* Required action
What you give back should be only the lines from the one holding "total: 599.38 -> 582.10" through the final line of the records, each reproduced exactly.

* Revision tracking records
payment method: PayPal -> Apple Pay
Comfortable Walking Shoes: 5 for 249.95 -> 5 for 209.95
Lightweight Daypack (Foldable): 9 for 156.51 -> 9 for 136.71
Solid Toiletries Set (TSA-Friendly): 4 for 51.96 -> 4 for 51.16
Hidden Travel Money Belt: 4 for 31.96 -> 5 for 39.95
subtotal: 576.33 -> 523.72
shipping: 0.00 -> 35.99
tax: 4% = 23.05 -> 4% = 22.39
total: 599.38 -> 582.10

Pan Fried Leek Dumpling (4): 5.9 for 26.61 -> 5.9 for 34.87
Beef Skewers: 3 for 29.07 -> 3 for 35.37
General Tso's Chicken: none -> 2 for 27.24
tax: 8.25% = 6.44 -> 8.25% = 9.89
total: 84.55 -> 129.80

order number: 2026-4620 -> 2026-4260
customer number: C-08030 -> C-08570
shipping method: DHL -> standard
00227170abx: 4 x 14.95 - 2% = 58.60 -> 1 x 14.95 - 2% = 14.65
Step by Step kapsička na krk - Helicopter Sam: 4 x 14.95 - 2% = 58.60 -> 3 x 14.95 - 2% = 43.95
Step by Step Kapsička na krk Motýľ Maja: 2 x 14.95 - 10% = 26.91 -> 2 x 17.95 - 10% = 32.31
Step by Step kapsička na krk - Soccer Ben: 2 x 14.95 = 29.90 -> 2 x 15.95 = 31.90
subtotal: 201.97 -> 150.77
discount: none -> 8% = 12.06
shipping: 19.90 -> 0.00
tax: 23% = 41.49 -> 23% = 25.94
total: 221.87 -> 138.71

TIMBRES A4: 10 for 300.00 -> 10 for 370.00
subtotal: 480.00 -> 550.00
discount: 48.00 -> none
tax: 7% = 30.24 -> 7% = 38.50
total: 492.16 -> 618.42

* Output for this task
total: 599.38 -> 582.10

Pan Fried Leek Dumpling (4): 5.9 for 26.61 -> 5.9 for 34.87
Beef Skewers: 3 for 29.07 -> 3 for 35.37
General Tso's Chicken: none -> 2 for 27.24
tax: 8.25% = 6.44 -> 8.25% = 9.89
total: 84.55 -> 129.80

order number: 2026-4620 -> 2026-4260
customer number: C-08030 -> C-08570
shipping method: DHL -> standard
00227170abx: 4 x 14.95 - 2% = 58.60 -> 1 x 14.95 - 2% = 14.65
Step by Step kapsička na krk - Helicopter Sam: 4 x 14.95 - 2% = 58.60 -> 3 x 14.95 - 2% = 43.95
Step by Step Kapsička na krk Motýľ Maja: 2 x 14.95 - 10% = 26.91 -> 2 x 17.95 - 10% = 32.31
Step by Step kapsička na krk - Soccer Ben: 2 x 14.95 = 29.90 -> 2 x 15.95 = 31.90
subtotal: 201.97 -> 150.77
discount: none -> 8% = 12.06
shipping: 19.90 -> 0.00
tax: 23% = 41.49 -> 23% = 25.94
total: 221.87 -> 138.71

TIMBRES A4: 10 for 300.00 -> 10 for 370.00
subtotal: 480.00 -> 550.00
discount: 48.00 -> none
tax: 7% = 30.24 -> 7% = 38.50
total: 492.16 -> 618.42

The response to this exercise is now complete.